Peanuts, milk, and fish are examples of foods that might be delicious to one child, but deadly for another.

“When I started my career, we did not see nearly this many children with food allergy, and now it’s the bulk of our clinical practices,” said Dr. Leonard Bacharier, a pediatrics professor with Monroe Carell Jr. Children’s Hospital at Vanderbilt.

Bacharier is part of a nationwide study, the largest and only one to date focused on this particular subject, to get to the bottom of what is causing allergic reactions to food among children.

“It’s very real, it’s restrictive to families, it’s frightening, it creates lots of challenges for socialization and other factors,” said Bacharier.

Here’s how the study works: 2,500 children and their mothers across the U.S. will be monitored from pregnancy through at least age 3. By tracking the child at such a young age, researchers are hoping they can spot what’s causing the rapid rise in food allergies in the past 25 years.

According to the Centers for Disease Control and Prevention (CDC), food allergies in children increased by 50% from 1997 to 2011.

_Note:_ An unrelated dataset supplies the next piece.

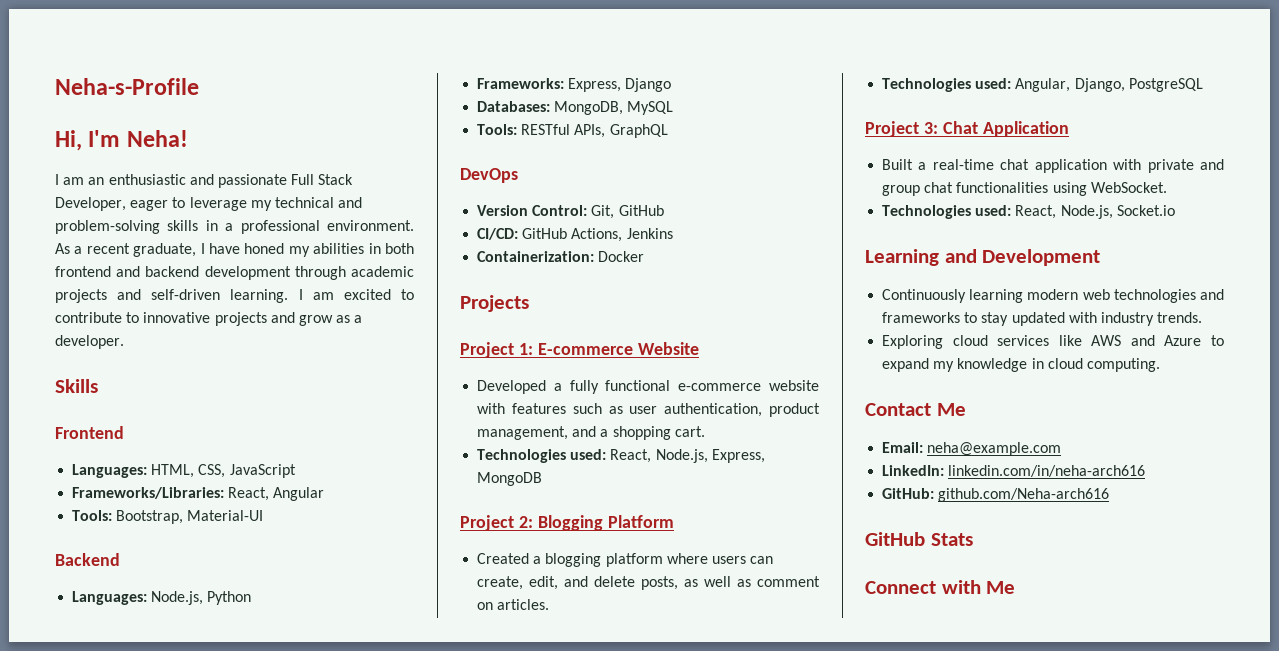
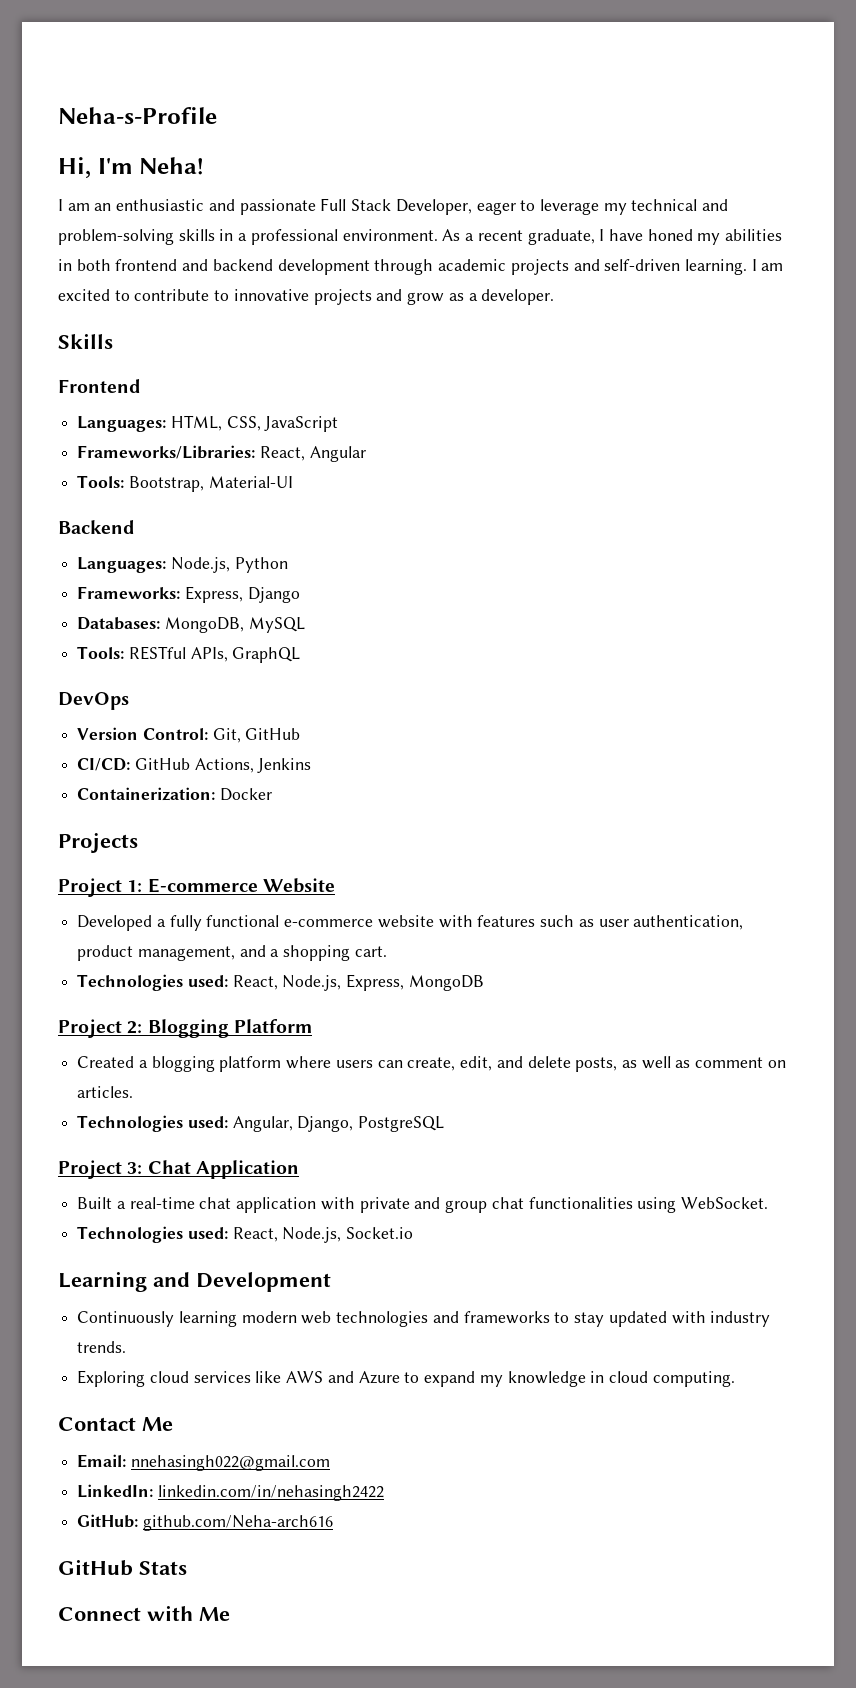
- Email: neha@example.com
+ Email: nnehasingh022@gmail.com
- LinkedIn: linkedin.com/in/neha-arch616
+ LinkedIn: linkedin.com/in/nehasingh2422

“It can’t be genetics, it can’t be anything else, because nothing else changes that quickly,” explained Bacharier. “There’s almost certainly a major environmental shift that has put children at risk of these conditions.”

Researchers will look at changes in diet, environment, and microbes, to name a few. It may be years before they unlock what is causing food allergies and skin conditions like eczema, but one day, their findings could be life-changing.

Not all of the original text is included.